Diese Bevorzugung der Erwerber von Anteilen an einer Gesellschaft, deren Vermögen ausschließlich aus nicht zum Verwaltungsvermögen i.S. des § 13b Abs. 2 ErbStG gehörenden Geldforderungen besteht, gegenüber den Erwerbern von Geldforderungen im Privatvermögen ist nach Ansicht des Senats mit den Anforderungen an eine willkürfreie, folgerichtige, an den Zuwachs an Leistungsfähigkeit anknüpfende Besteuerung des Erwerbers und somit mit dem allgemeinen Gleichheitssatz (Art. 3 Abs. 1 GG) nicht vereinbar (vgl. Seer in Tipke/Lang, Steuerrecht, 20. Aufl., § 13 ErbStG Rz 154; Seer, GmbH-Rundschau 2011, 1328, 1331; Geck, NZG 2012, 93).

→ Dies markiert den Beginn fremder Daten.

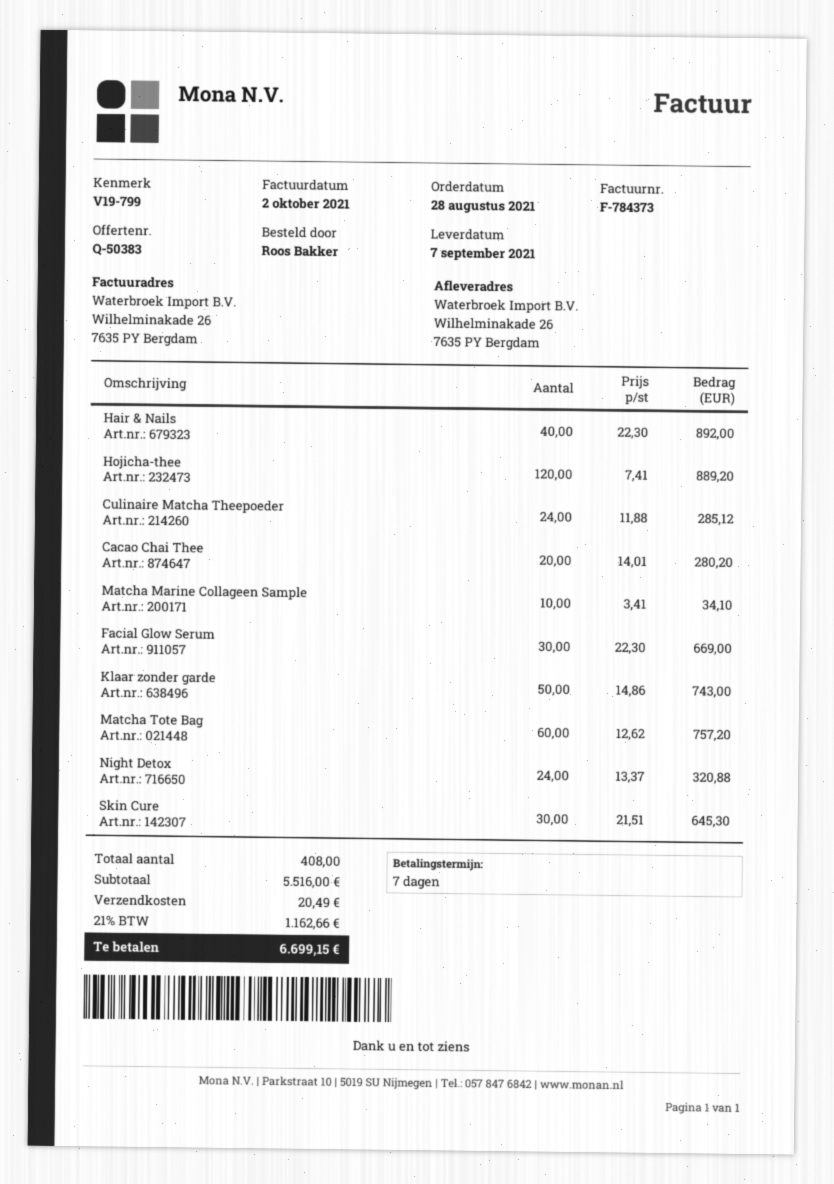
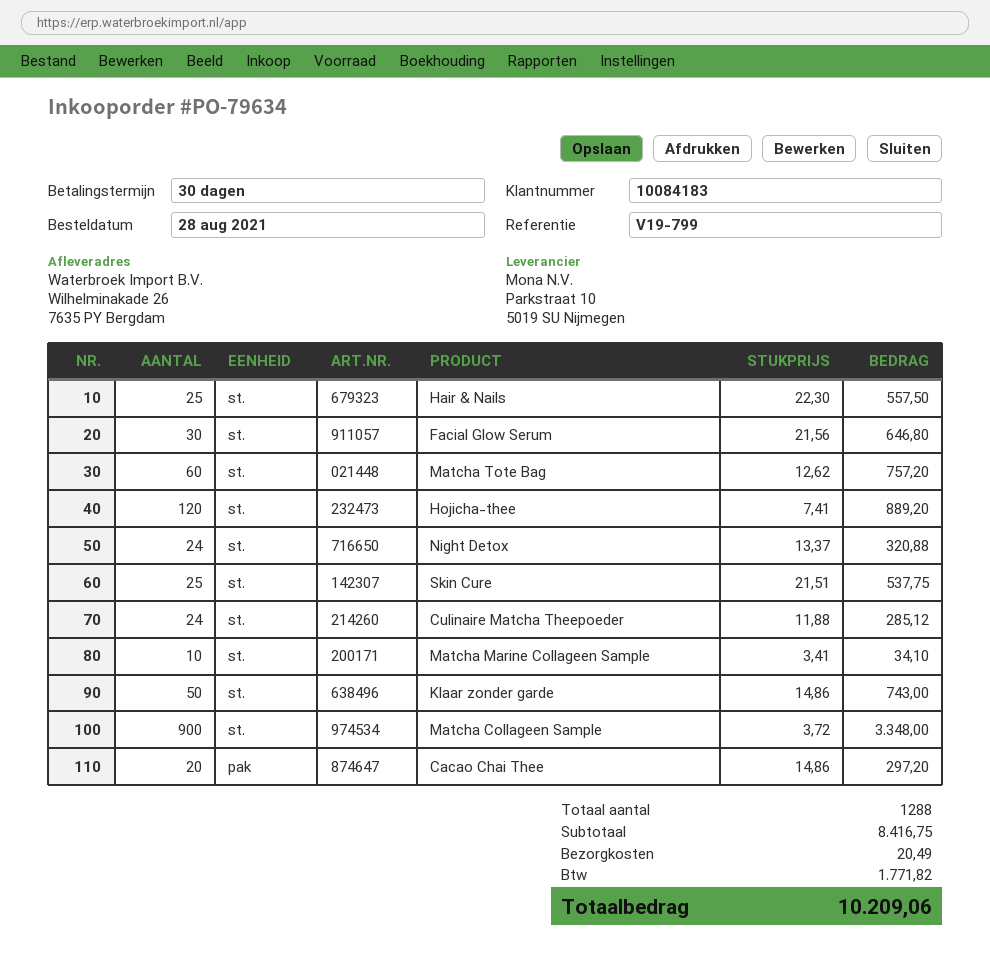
payment terms: 7 days -> 30 days
Hair & Nails: 40 x 22.30 = 892.00 -> 25 x 22.30 = 557.50
Cacao Chai Thee: 20 x 14.01 = 280.20 -> 20 x 14.86 = 297.20
Facial Glow Serum: 30 x 22.30 = 669.00 -> 30 x 21.56 = 646.80
Skin Cure: 30 x 21.51 = 645.30 -> 25 x 21.51 = 537.75
Matcha Collageen Sample: none -> 900 x 3.72 = 3348.00
total quantity: 408 -> 1288
subtotal: 5516.00 -> 8416.75
tax: 1162.66 -> 1771.82
total: 6699.15 -> 10209.06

Gewichtige Gründe, die die völlige Freistellung des Erwerbs eines Anteils an einer Gesellschaft, deren Vermögen ausschließlich aus Guthaben bei Kreditinstituten und/oder sonstigen Geldforderungen besteht, die nicht zum Verwaltungsvermögen i.S. des § 13b Abs. 2 ErbStG gehören, aus verfassungsrechtlicher Sicht rechtfertigen könnten, sind nicht ersichtlich und wurden vom BMF in seiner Stellungnahme auch nicht vorgetragen. Solche Gesellschaften sind nicht in besonderer Weise gemeinwohlgebunden und gemeinwohlverpflichtet. Soweit ein öffentliches Interesse daran besteht, dass Geld bei Kreditinstituten im In- oder Ausland angelegt wird, gilt dies für die Anlagen von Privatpersonen ebenso. Besondere Risiken sind mit dem Erwerb eines Anteils an einer Gesellschaft, deren Vermögen ausschließlich aus Guthaben bei Kreditinstituten und/oder sonstigen Geldforderungen besteht, nicht deshalb verbunden, weil es sich nicht um eine private Anlage handelt. Umschichtungen innerhalb der nach § 13b Abs. 1 ErbStG begünstigten Vermögensart sind dabei gemäß § 13a Abs. 5 Sätze 3 und 4 ErbStG unschädlich, soweit nicht in Vermögen investiert wird, das zum Verwaltungsvermögen i.S. des § 13b Abs. 2 ErbStG gehört. Auf die Erreichung bestimmter Lohnsummen und somit die Erhaltung von Arbeitsplätzen nach dem Erwerb kommt es wie bereits dargelegt nicht an, weil ein Betrieb, der lediglich Geldforderungen verwaltet, jedenfalls in aller Regel nicht mehr als 20 Beschäftigte hat.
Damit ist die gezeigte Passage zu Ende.